We are a co-ordinating secretariat in that we co-ordinate the activity that takes place in our Department and also the activity that takes place in other Departments, and in the Garda Síochána and Defence Forces. We have sent out a matrix to those Departments and the Defence Forces and have also circulated it internally, asking the relevant sections to come back to us with their comments on the report. We will compile a formal management response before the end of July. While we may not be able to implement all the recommendations immediately, I hope our management response will set out clearly what we believe can be achieved in the remaining 18 months of the NAP.

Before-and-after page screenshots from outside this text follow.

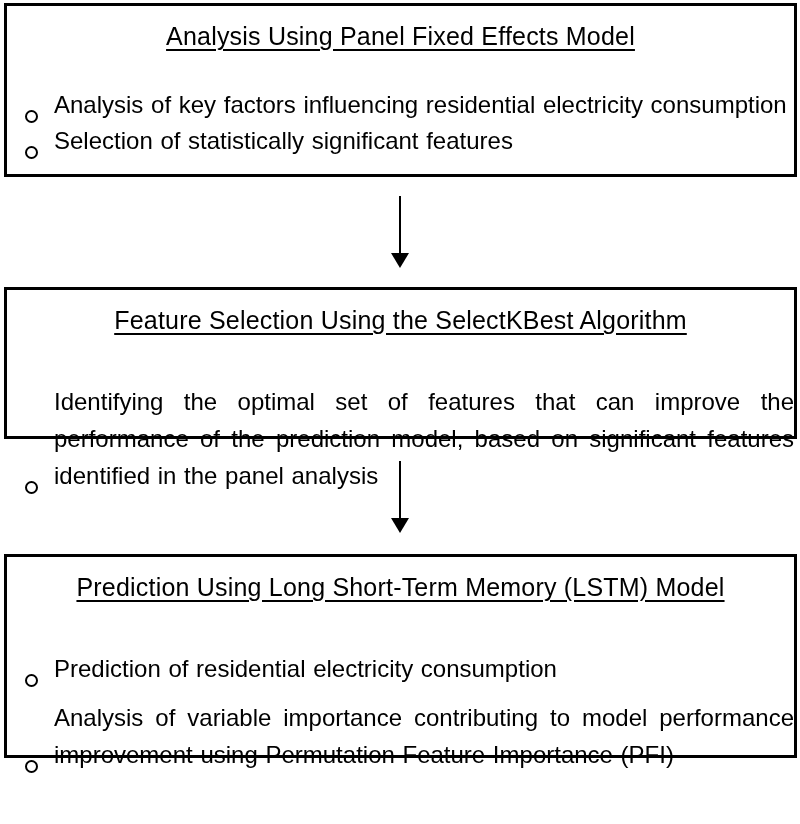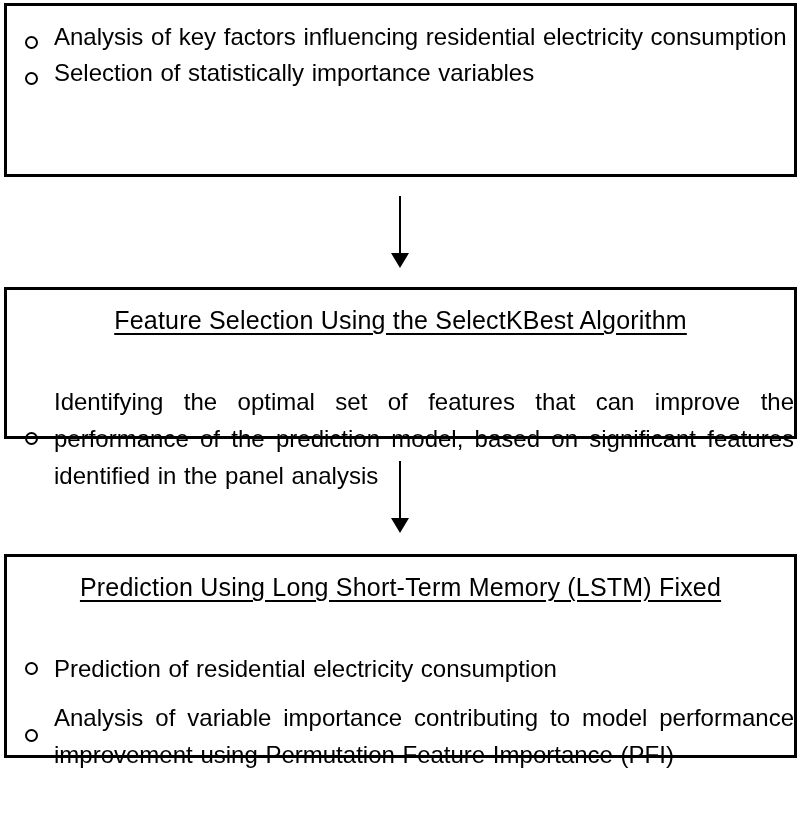--- a/index.html
+++ b/index.html
@@ -38,21 +38,21 @@
     text-underline-offset: 4px;
     text-decoration-thickness: 2px;
     letter-spacing: 0.2px;
   }
   .bullets {
     padding-left: 18px;
     padding-right: 0;
   }
   .bullet {
     display: flex;
-    align-items: center;
+    align-items: flex-end;
   }
   .bullet-marker {
     flex: 0 0 auto;
     width: 9px;
     height: 9px;
     border: 2px solid #000000;
     border-radius: 50%;
     margin-top: 11px;
     margin-right: 16px;
     background: transparent;
@@ -93,28 +93,29 @@
     border-right: 9px solid transparent;
     border-top: 15px solid #000000;
   }
 </style>
 </head>
 <body>
 
 <div class="page">
 
   <section class="box box-1">
+    <h2 class="box-title">Analysis Using Panel Fixed Effects Model</h2>
     <div class="bullets">
       <div class="bullet">
         <span class="bullet-marker"></span>
         <span class="bullet-text">Analysis of key factors influencing residential electricity consumption</span>
       </div>
       <div class="bullet">
         <span class="bullet-marker"></span>
-        <span class="bullet-text">Selection of statistically importance variables</span>
+        <span class="bullet-text">Selection of statistically significant features</span>
       </div>
     </div>
   </section>
 
   <div class="arrow-gap arrow-gap-1">
     <div class="down-arrow">
       <div class="arrow-line"></div>
       <div class="arrow-head"></div>
     </div>
   </div>
@@ -130,21 +131,21 @@
   </section>
 
   <div class="arrow-gap arrow-gap-2">
     <div class="down-arrow">
       <div class="arrow-line"></div>
       <div class="arrow-head"></div>
     </div>
   </div>
 
   <section class="box box-3">
-    <h2 class="box-title">Prediction Using Long Short-Term Memory (LSTM) Fixed</h2>
+    <h2 class="box-title">Prediction Using Long Short-Term Memory (LSTM) Model</h2>
     <div class="bullets">
       <div class="bullet">
         <span class="bullet-marker"></span>
         <span class="bullet-text">Prediction of residential electricity consumption</span>
       </div>
       <div class="bullet">
         <span class="bullet-marker"></span>
         <span class="bullet-text">Analysis of variable importance contributing to model performance improvement using Permutation Feature Importance (PFI)</span>
       </div>
     </div>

The Department of Foreign Affairs and Trade wishes to reaffirm our commitment to UN Resolution 1325 and its subsequent related resolutions. I commend the excellent work of the consultants, the monitoring and evaluation group, and its independent chair. When a civil servant is presented with somebody who is an independent person to be one's boss, the relationship can be somewhat fraught. However, this is a model that works extremely well in that Ms McManus has a well-known capacity to get things done. In the firmest and warmest way I was left in no doubt that if the timeline for the production of this report was not met, I could find myself being posted somewhere far away and would no longer be working in this area of women, peace and security. It has been a very rewarding experience to work with somebody who has such long experience. I hope that will continue.

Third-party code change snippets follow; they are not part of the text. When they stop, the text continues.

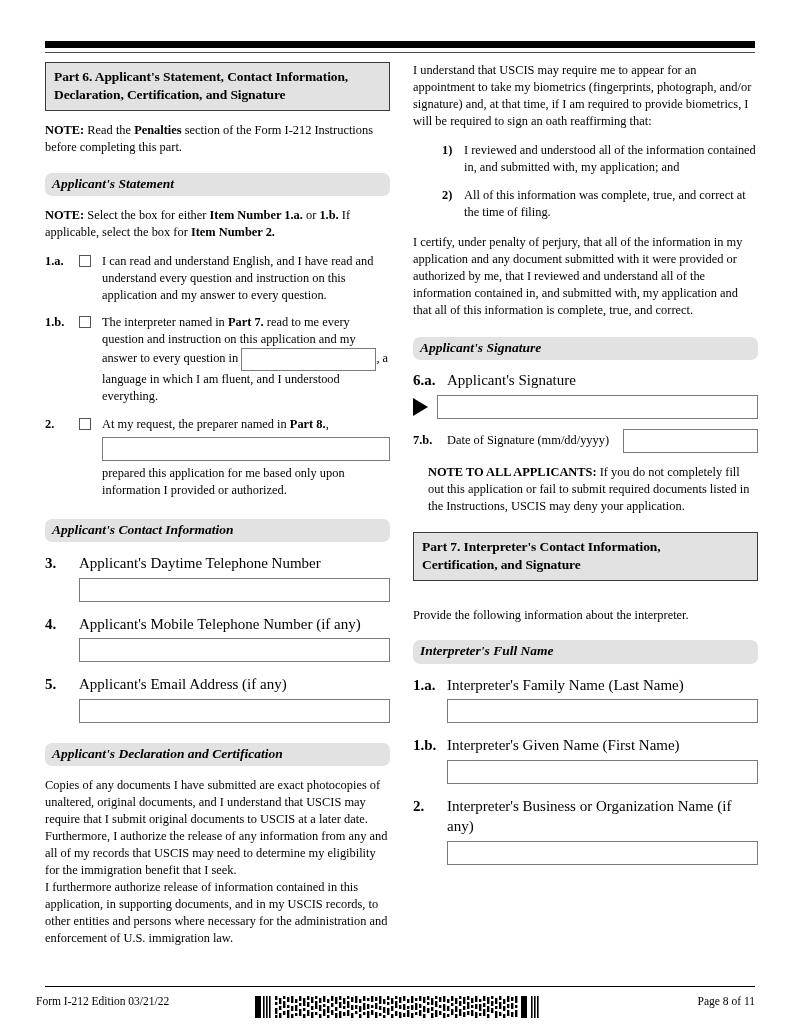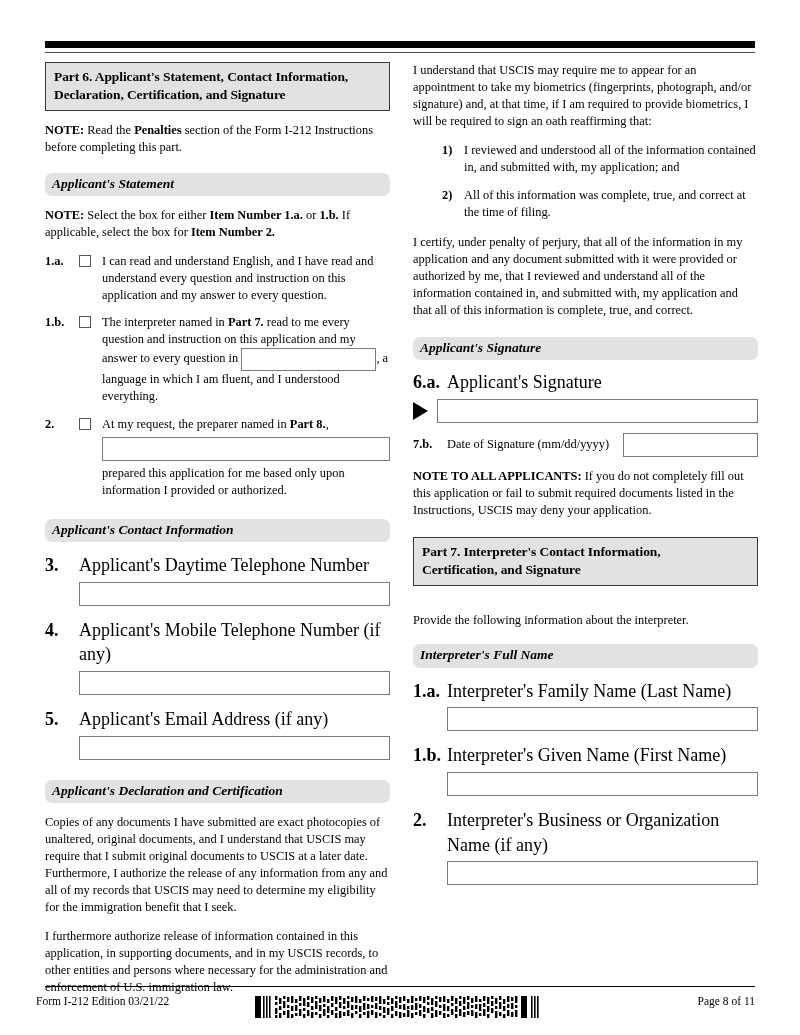--- a/index.html
+++ b/index.html
@@ -134,21 +134,21 @@
     width: 0; height: 0;
     border-top: 9px solid transparent;
     border-bottom: 9px solid transparent;
     border-left: 15px solid #000;
     margin-right: 9px;
   }
 
   
   .field-label {
     display: flex;
-    font-size: 18px;
+    font-size: 15px;
     line-height: 1.37;
   }
   .field-label .num {
     flex: 0 0 auto;
     font-weight: bold;
     width: 34px;
   }
 
   
   .footer-rule {
@@ -245,21 +245,21 @@
       <div class="field-label">
         <span class="num">5.</span>
         <span>Applicant's Email Address (if any)</span>
       </div>
       <div class="inputbox" style="margin-left:34px;margin-top:4px;"></div>
     </div>
 
     <div class="sub-header" style="margin-top:20px;">Applicant's Declaration and Certification</div>
 
     <div class="para" style="margin-top:11px;">Copies of any documents I have submitted are exact photocopies of unaltered, original documents, and I understand that USCIS may require that I submit original documents to USCIS at a later date.  Furthermore, I authorize the release of any information from any and all of my records that USCIS may need to determine my eligibility for the immigration benefit that I seek.</div>
-    <div class="para" style="margin-top:12px;">I furthermore authorize release of information contained in this application, in supporting documents, and in my USCIS records, to other entities and persons where necessary for the administration and enforcement of U.S. immigration law.</div>
+    <div class="para" style="">I furthermore authorize release of information contained in this application, in supporting documents, and in my USCIS records, to other entities and persons where necessary for the administration and enforcement of U.S. immigration law.</div>
 
   </div>
 
   <div class="col col-right">
 
     <div class="para">I understand that USCIS may require me to appear for an appointment to take my biometrics (fingerprints, photograph, and/or signature) and, at that time, if I am required to provide biometrics, I will be required to sign an oath reaffirming that:</div>
 
     <div class="numlist-item" style="margin-top:12px;margin-left:29px;">
       <span class="numlist-mark">1)</span>
       <span>I reviewed and understood all of the information contained in, and submitted with, my application; and</span>
@@ -284,21 +284,21 @@
         <span class="inputbox" style="flex:1 1 auto;"></span>
       </div>
     </div>
 
     <div style="margin-top:10px;display:flex;align-items:center;">
       <span class="num" style="font-weight:bold;width:34px;flex:0 0 auto;font-size:12.4px;">7.b.</span>
       <span style="flex:0 0 auto;font-size:12.4px;">Date of Signature (mm/dd/yyyy)</span>
       <span class="inputbox" style="margin-left:14px;flex:1 1 auto;"></span>
     </div>
 
-    <div class="note" style="margin-top:11px;">
+    <div class="note" style="margin-top:11px;margin-left:15px;">
       <span class="b">NOTE TO ALL APPLICANTS:</span><span>  If you do not completely fill out this application or fail to submit required documents listed in the Instructions, USCIS may deny your application.</span>
     </div>
 
     <div class="part-header" style="margin-top:18px;">Part 7.  Interpreter's Contact Information, Certification, and Signature</div>
 
     <div class="para" style="margin-top:26px;font-family:Liberation Serif, serif;">Provide the following information about the interpreter.</div>
 
     <div class="sub-header" style="margin-top:16px;">Interpreter's Full Name</div>
 
     <div style="margin-top:11px;">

I will cover what this means in practice for our aid budget. I will outline some figures that may be of interest. The Department of Foreign Affairs and Trade has given core funding to the UN organisation, UN Women, of €1.5 million in 2012-13. The overall spend by Irish Aid in combatting gender-based violence in 2011 was €5.9 million. The conflict resolution unit has access to a fund within the Department, the stability fund, from which we draw down money for our activities. We estimate that funding from my unit towards women's participation projects in developing countries principally in 2011-12 was approximately €550,000. Our Anglo-Irish division also provides funding to women's groups in Northern Ireland. It provided €257,000 in 2011-12 for that work. We also have an academic grant scheme which is administered through the conflict resolution unit. We estimate that between 2010 and 2012 the total amount spent on the conflict resolution unit's Andrew Greene scholarship scheme for PhD scholars was €490,000. Beneficiaries of the scheme include Dr. Melanie Hoewer, who is present.
In 2011 Irish Aid spent €7.2 million in the category of women's equality organisations and institutions across the world. The OECD DAC, which monitors what can be counted as development expenditure has calculated that approximately 35% of all our aid funds are gender focused. Those are a few statistics to put some meat on the bones of what the national action plan means in practice.